It used to be that I’d go to a cocktail party and kill the conversation by saying, “I teach statistics.” Now when I tell people I do data analytics, they think I’m a rock star. Part of me wishes this had all happened 20 years earlier. I’m in my early 60s now, and there is so much going on in this field and so many changes to come. Still, it’s pretty great that even at my age, every day I come to work and learn new stuff.
There are two things that trouble me. The first is the longevity of the digital data that’s being collected. Once that data is stored – whether it’s accurate or inaccurate, direct or indirect—it’s there forever. There’s no one curating the data; there’s no one checking it for errors. That’s very concerning, especially in relationship to privacy.
The second issue is the idea of informed consent. In the course of our daily internet browsing, most of us click “agree,” “agree,” “agree” whenever we’re asked, but we’re not bothering to understand what we’re agreeing to. The data we’re agreeing to make available may get used in ways that haven’t even been imagined yet. Constant innovation is a hallmark of this industry, after all. But giving permission to all future uses of our data doesn’t seem right.
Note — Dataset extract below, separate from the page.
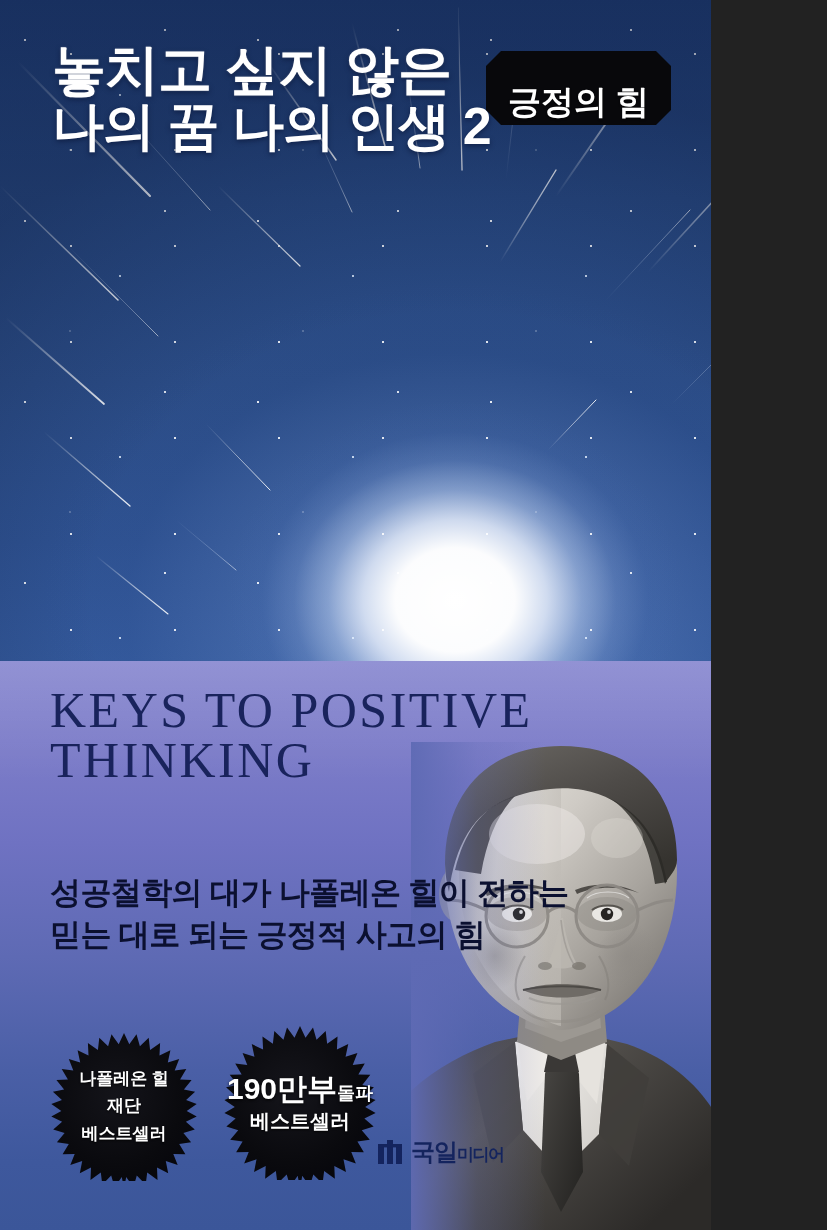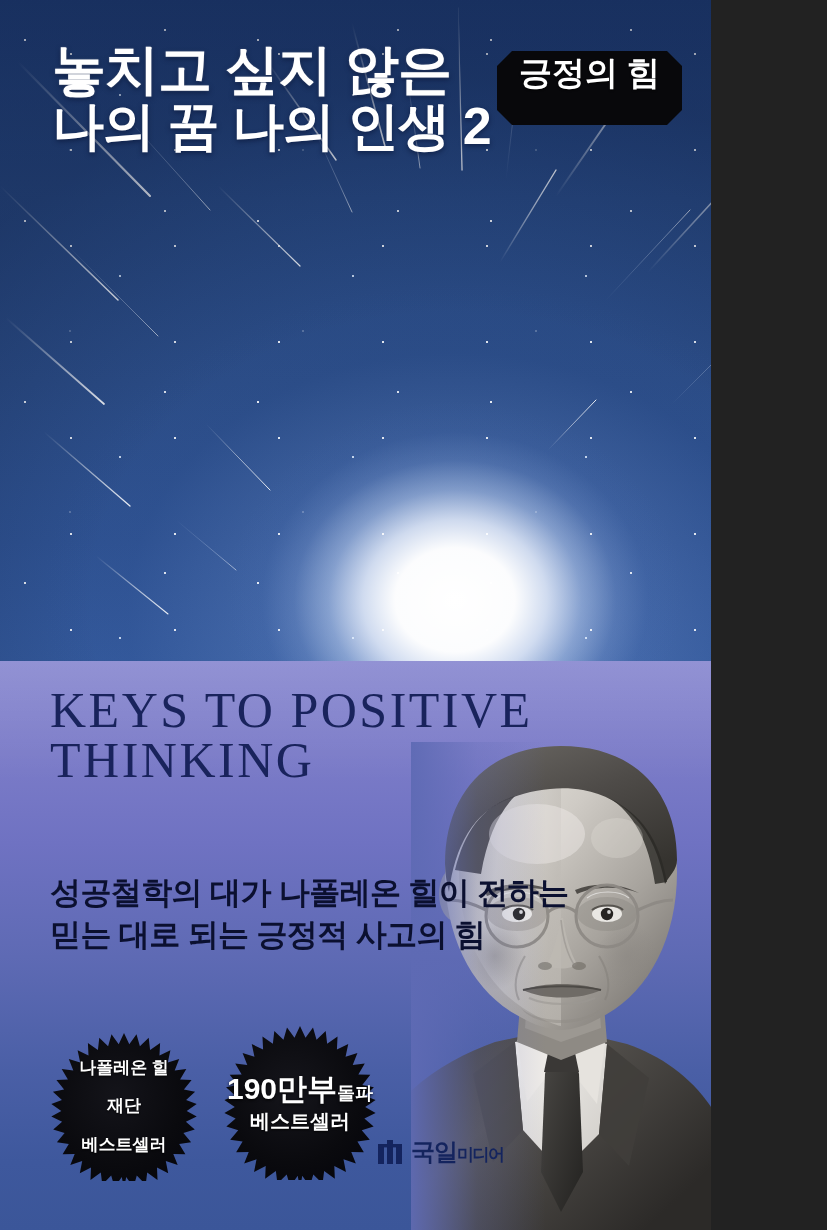"긍정의 힘" #corner-badge { align-items: flex-start -> flex-end; right: 29px -> 40px }
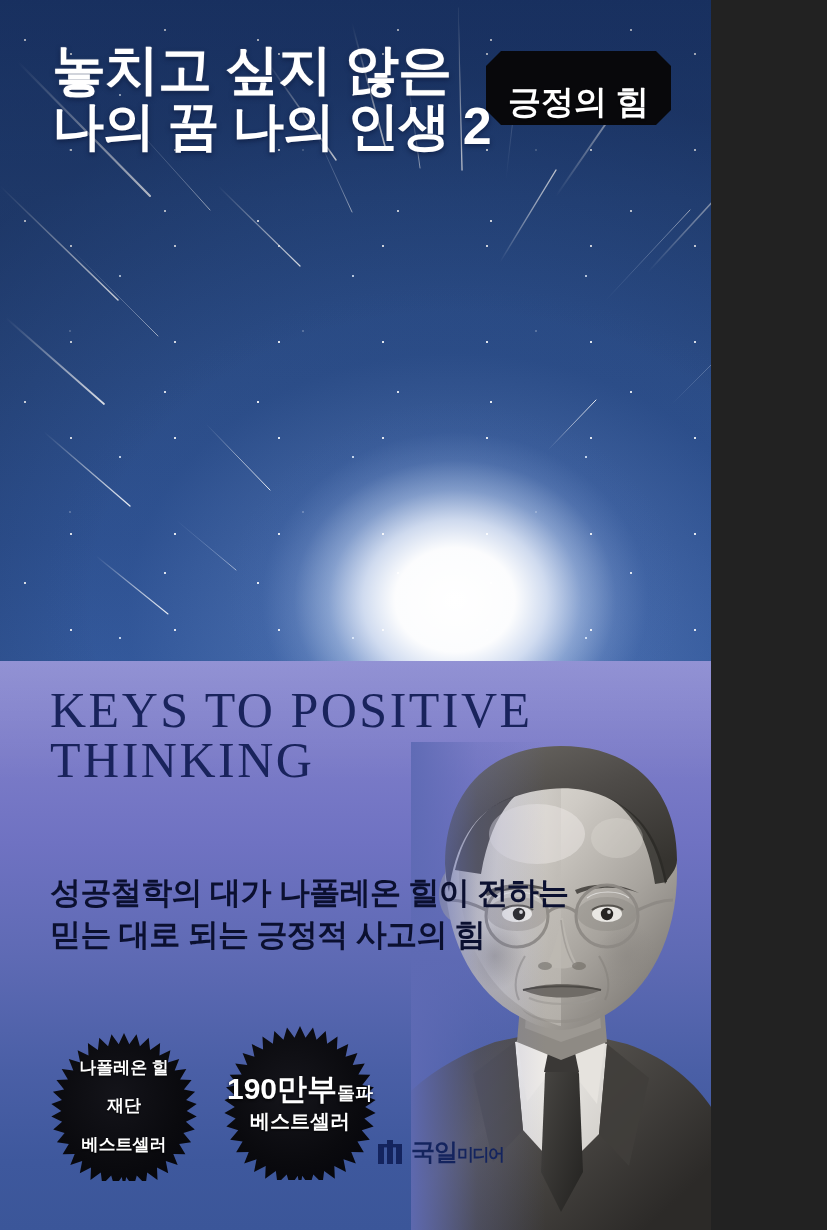"나폴레온 힐" #badge-left .sunburst-label { gap: 19px -> 8px }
These are among the ethical wrinkles we need to be vigilant about.
Brandeis is a magical place. I’ve loved getting to know students from all over the world, and it’s challenged me as a teacher. I push my students hard, and we spend a lot of time on communication. Knowing how to run a complicated model that will give you a useful answer is one thing, but in order to sell your strategy or get buy-in for your business idea, you need to be able to explain how you came up with the answer and what it means.
In my Big Data course, every problem we tackle is real. There are no answers in the back of the book, and the students and I struggle together. I come up with what I think is a pretty good solution, and it’s always rewarding when a student team surpasses me and comes up with one that’s even better.
"In my classroom, every problem we tackle is real. There are no answers in the back of the book."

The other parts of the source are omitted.